▸ **PROBLEM STATEMENT**
Please find the lines in the following records that hold "text", and copy them.

▸ **TASK INPUTS**

•••••

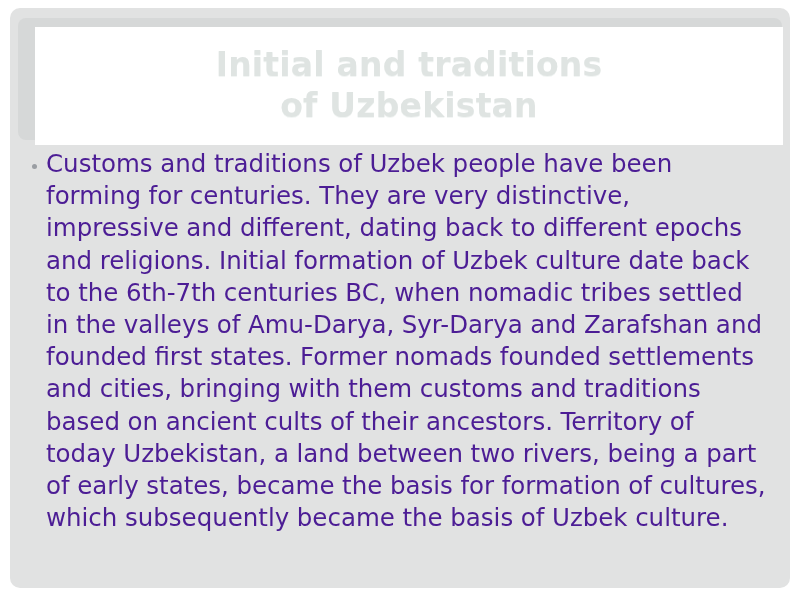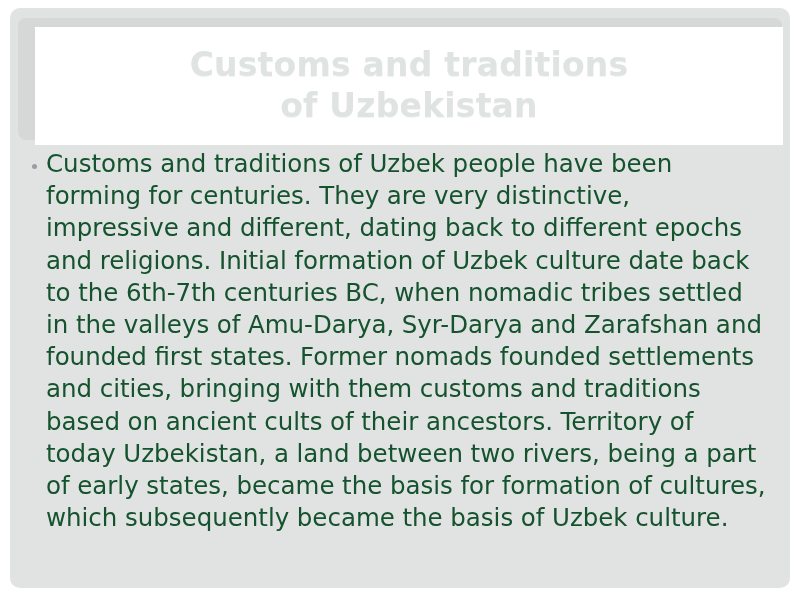--- a/index.html
+++ b/index.html
@@ -111,7 +111,7 @@
 
   <div class="title-frame">
     <div class="title-plate">
-      <div class="title-text">Customs and traditions
+      <div class="title-text">Initial and traditions
 of Uzbekistan</div>
     </div>
   </div>

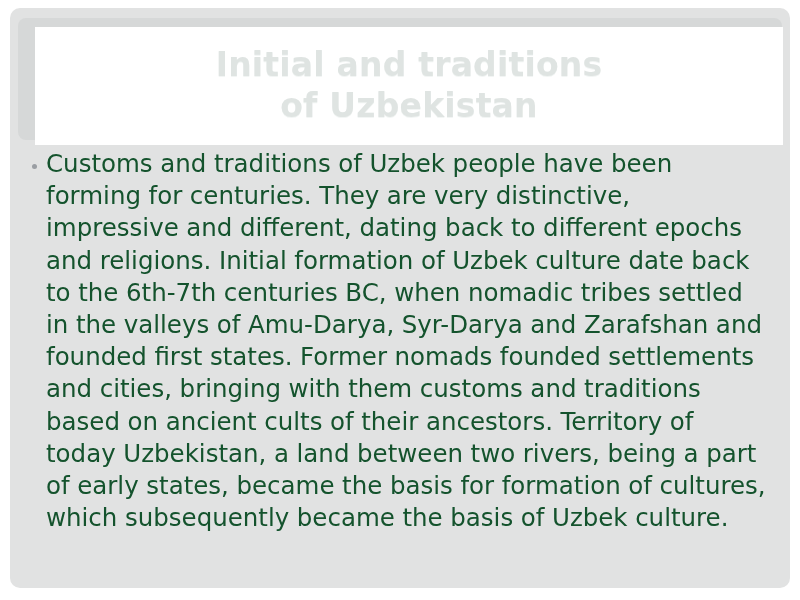--- a/index.html
+++ b/index.html
@@ -97,7 +97,7 @@
     font-family: "DejaVu Sans", sans-serif;
     font-size: 24.5px;
     line-height: 32.2px;
-    color: #14532d;
+    color: #4c1d95;
     text-align: left;
     padding-left: 4px;
     padding-right: 8px;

•••••

▸ **ANSWER**
-      <div class="title-text">Customs and traditions
+      <div class="title-text">Initial and traditions
     text-align: left;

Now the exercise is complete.